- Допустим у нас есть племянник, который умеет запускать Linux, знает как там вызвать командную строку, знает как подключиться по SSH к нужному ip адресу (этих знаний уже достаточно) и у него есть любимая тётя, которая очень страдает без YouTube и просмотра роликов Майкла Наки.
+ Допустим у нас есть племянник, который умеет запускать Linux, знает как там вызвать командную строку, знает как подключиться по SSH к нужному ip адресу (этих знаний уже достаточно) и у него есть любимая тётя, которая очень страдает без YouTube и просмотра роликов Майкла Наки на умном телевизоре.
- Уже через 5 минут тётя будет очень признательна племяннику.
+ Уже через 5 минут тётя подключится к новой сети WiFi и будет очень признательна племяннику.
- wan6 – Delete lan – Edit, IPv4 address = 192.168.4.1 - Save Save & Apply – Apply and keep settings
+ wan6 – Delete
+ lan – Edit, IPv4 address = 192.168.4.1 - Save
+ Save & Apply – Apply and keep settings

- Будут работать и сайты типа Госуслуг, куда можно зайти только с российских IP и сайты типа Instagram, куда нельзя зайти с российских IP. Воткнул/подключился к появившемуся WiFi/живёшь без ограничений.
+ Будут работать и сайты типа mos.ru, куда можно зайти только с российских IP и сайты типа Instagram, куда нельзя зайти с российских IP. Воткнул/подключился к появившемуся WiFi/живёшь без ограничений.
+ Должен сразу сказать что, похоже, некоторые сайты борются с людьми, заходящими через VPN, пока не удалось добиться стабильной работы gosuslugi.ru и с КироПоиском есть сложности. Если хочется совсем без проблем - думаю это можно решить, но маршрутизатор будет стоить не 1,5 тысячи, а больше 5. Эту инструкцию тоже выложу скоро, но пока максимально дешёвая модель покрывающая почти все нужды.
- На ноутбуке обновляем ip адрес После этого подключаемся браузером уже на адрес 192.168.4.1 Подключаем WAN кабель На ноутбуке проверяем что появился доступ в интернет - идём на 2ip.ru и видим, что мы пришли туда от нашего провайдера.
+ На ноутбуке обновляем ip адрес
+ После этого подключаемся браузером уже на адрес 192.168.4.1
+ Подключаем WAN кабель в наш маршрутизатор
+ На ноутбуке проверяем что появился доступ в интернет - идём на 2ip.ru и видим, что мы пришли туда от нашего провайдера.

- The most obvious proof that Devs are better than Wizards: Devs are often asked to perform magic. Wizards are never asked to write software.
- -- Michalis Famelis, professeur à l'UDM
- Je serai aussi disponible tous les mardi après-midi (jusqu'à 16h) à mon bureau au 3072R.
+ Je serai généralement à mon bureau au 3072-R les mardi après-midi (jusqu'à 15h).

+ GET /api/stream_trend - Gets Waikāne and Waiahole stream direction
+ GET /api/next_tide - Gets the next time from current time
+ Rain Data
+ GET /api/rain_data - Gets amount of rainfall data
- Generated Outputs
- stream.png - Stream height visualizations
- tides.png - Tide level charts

+ + + + + + +

Return every line from the entries above that includes the word "живёшь".

Solution to this task ->
- Будут работать и сайты типа Госуслуг, куда можно зайти только с российских IP и сайты типа Instagram, куда нельзя зайти с российских IP. Воткнул/подключился к появившемуся WiFi/живёшь без ограничений.
+ Будут работать и сайты типа mos.ru, куда можно зайти только с российских IP и сайты типа Instagram, куда нельзя зайти с российских IP. Воткнул/подключился к появившемуся WiFi/живёшь без ограничений.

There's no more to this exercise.